• **Task to complete**
Copy exactly, from the beginning of the material below, every line up to and including the one holding "[23,478,215,499] EBS Volume", with the pictures left out.

• **Data shown**

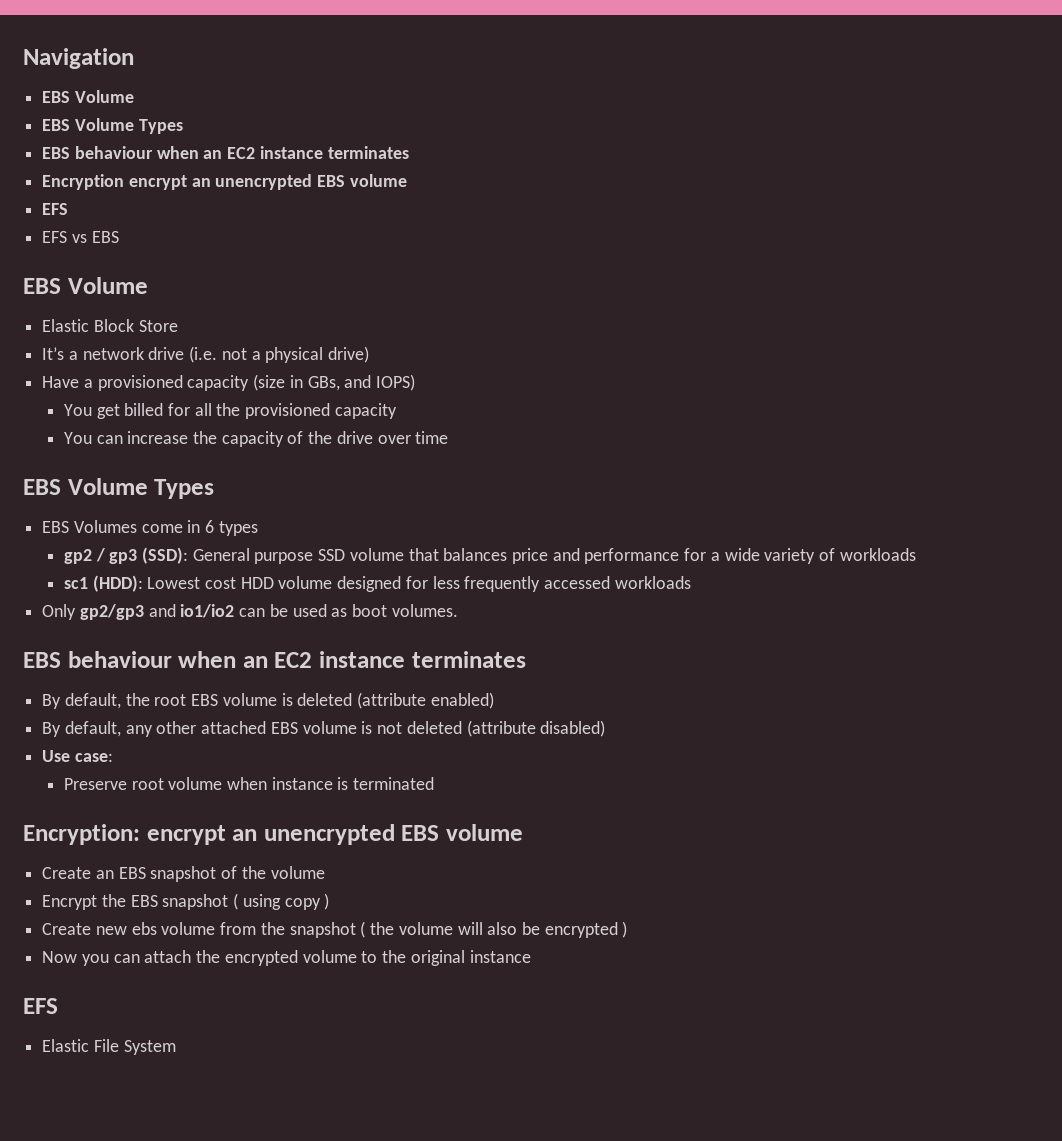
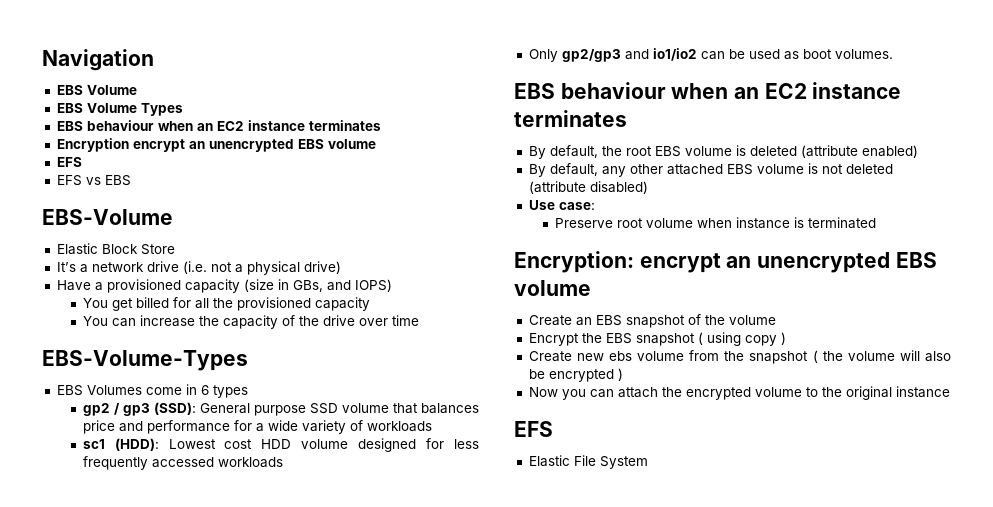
[23,277,148,294] EBS Volume -> [42,209,173,225] EBS-Volume
[23,478,215,499] EBS Volume Types -> [42,350,248,371] EBS-Volume-Types

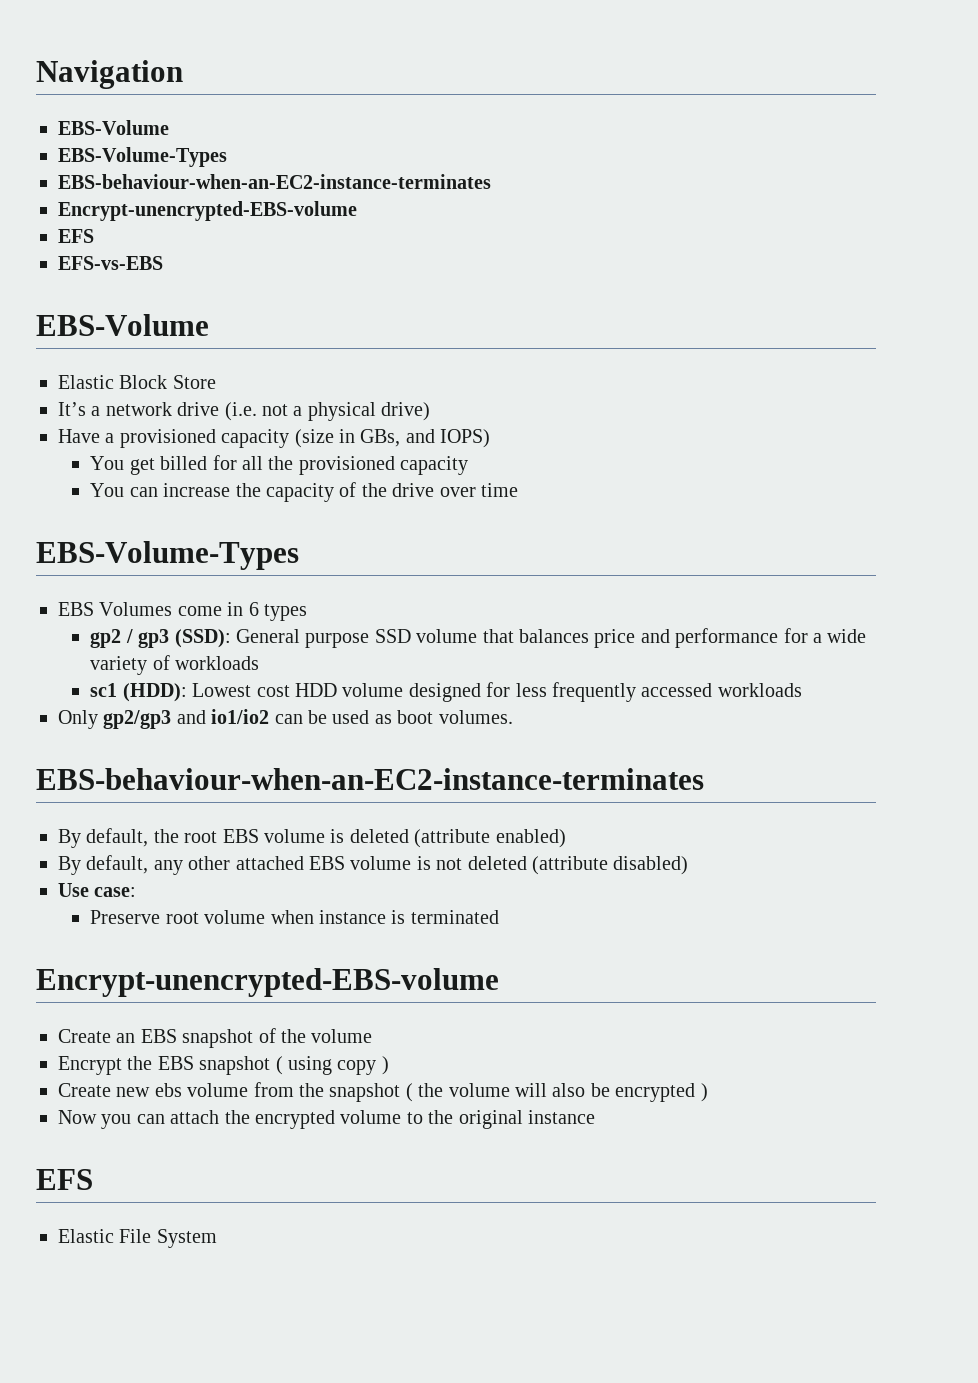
[56,85,137,95] [56,103,183,116] [56,120,381,131] [56,138,376,152] [56,157,82,167] [56,175,131,186] EBS Volume // EBS Volume Types // EBS behaviour when an EC2 instance terminates // Encryption encrypt an unencrypted EBS volume // EFS // EFS vs EBS -> [58,120,169,135] [58,147,227,167] [58,174,491,189] [58,201,357,221] [58,229,94,243] [58,256,163,270] EBS-Volume // EBS-Volume-Types // EBS-behaviour-when-an-EC2-instance-terminates // Encrypt-unencrypted-EBS-volume // EFS // EFS-vs-EBS
[514,82,902,99] [514,110,627,127] EBS behaviour when an EC2 instance terminates -> [36,768,704,790] EBS-behaviour-when-an-EC2-instance-terminates
[514,251,937,273] [514,280,591,296] Encryption: encrypt an unencrypted EBS volume -> [36,968,499,997] Encrypt-unencrypted-EBS-volume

• **Exercise response**
[23,277,148,294] EBS Volume -> [42,209,173,225] EBS-Volume
[23,478,215,499] EBS Volume Types -> [42,350,248,371] EBS-Volume-Types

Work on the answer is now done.